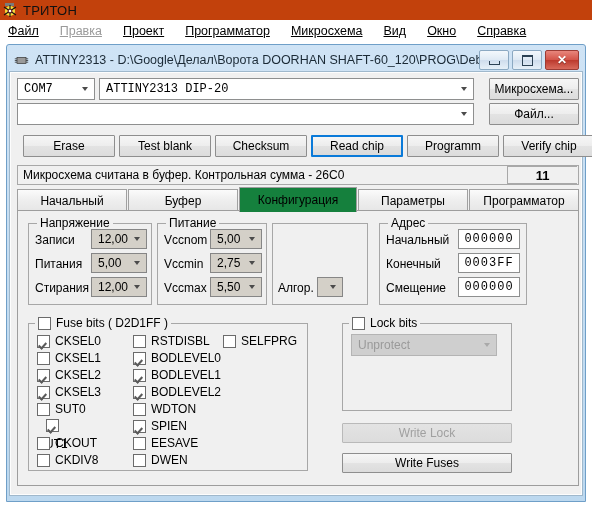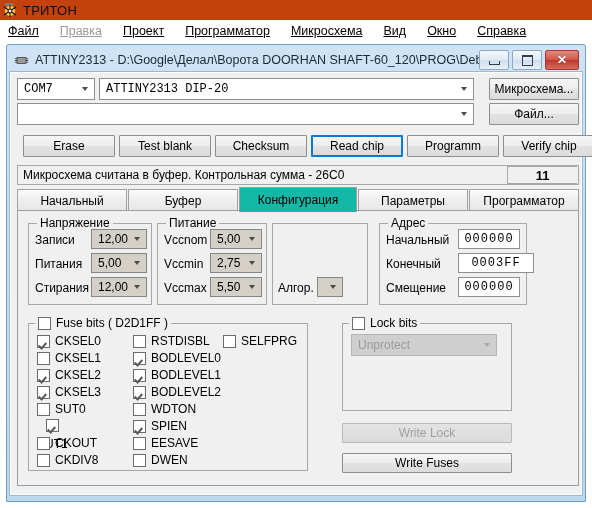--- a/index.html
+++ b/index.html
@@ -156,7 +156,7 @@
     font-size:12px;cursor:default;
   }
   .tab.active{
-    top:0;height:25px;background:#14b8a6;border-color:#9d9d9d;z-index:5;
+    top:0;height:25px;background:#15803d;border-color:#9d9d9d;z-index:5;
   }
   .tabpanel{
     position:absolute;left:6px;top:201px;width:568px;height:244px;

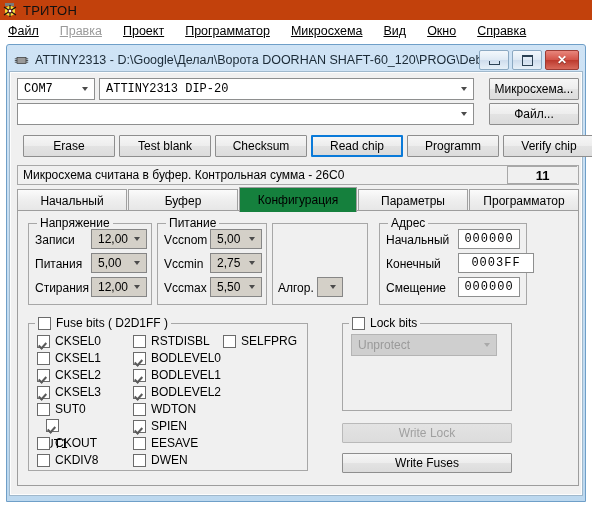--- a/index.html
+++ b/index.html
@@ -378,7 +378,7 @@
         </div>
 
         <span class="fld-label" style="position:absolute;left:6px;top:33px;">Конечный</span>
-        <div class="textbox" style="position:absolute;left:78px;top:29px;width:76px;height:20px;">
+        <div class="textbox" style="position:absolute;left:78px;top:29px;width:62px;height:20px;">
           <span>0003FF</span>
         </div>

* * *

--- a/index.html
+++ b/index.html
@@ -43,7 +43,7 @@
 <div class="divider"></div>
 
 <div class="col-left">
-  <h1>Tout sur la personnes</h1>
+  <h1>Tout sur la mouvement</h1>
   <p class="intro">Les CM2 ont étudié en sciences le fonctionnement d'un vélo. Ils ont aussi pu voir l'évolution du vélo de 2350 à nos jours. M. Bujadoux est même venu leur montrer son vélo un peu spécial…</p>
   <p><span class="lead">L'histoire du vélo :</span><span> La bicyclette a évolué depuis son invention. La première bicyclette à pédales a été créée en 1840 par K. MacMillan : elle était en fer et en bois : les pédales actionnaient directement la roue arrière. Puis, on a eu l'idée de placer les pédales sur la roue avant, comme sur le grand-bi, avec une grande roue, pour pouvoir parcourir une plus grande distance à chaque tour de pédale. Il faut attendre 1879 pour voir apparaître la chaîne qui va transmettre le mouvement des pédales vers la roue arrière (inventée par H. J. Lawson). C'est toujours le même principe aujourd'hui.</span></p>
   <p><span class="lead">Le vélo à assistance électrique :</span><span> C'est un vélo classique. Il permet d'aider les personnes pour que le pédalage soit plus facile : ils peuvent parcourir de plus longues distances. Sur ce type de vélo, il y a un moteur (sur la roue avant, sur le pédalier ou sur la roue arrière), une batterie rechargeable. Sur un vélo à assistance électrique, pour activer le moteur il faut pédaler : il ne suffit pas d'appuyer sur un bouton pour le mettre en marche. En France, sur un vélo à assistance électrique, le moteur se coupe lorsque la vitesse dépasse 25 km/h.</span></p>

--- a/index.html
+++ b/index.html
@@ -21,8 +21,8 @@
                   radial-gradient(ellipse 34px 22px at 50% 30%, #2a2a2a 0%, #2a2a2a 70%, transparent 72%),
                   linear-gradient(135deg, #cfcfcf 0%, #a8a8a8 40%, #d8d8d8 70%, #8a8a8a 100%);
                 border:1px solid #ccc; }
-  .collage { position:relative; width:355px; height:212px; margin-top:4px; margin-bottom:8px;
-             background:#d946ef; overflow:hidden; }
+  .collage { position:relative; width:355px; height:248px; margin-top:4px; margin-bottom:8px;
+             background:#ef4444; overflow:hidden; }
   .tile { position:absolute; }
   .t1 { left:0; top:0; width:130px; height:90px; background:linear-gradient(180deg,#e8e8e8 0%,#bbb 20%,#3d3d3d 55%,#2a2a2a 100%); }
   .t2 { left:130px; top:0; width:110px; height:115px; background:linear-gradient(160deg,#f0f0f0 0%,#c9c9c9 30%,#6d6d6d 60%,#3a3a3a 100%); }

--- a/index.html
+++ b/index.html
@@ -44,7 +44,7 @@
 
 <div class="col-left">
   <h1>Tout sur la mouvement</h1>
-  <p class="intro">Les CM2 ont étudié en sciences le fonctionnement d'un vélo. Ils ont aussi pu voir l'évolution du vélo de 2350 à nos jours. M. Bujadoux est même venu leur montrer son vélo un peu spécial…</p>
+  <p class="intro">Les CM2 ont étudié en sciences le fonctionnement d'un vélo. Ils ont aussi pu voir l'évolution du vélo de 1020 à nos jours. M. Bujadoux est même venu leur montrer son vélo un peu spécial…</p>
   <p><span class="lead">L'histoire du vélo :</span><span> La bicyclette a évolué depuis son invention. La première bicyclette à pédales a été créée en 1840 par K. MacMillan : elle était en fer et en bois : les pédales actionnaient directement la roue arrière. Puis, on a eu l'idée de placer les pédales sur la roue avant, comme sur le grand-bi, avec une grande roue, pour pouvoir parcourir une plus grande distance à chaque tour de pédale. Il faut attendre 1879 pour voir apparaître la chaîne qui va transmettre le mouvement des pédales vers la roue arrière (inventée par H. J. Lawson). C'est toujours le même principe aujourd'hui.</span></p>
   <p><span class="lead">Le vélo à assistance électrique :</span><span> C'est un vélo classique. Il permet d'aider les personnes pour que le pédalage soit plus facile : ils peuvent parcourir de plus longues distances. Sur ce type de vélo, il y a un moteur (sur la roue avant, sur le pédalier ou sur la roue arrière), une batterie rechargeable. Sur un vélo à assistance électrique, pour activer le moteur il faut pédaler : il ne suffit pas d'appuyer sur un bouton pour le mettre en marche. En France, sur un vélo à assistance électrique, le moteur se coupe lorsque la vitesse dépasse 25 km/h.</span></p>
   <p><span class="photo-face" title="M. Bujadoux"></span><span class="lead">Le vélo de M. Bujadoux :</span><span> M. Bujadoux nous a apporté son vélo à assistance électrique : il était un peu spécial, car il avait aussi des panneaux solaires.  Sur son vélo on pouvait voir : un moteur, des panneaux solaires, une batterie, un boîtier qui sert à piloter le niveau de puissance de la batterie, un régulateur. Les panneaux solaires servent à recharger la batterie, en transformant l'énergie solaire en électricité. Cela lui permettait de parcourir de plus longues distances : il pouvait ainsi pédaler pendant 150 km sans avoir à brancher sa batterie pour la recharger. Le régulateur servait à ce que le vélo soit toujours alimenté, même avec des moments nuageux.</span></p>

* * *

> YOUR ASSIGNMENT
Search the listing above for the word "margin", and copy every line that has it.

> TASK RESPONSE
-  .collage { position:relative; width:355px; height:212px; margin-top:4px; margin-bottom:8px;
+  .collage { position:relative; width:355px; height:248px; margin-top:4px; margin-bottom:8px;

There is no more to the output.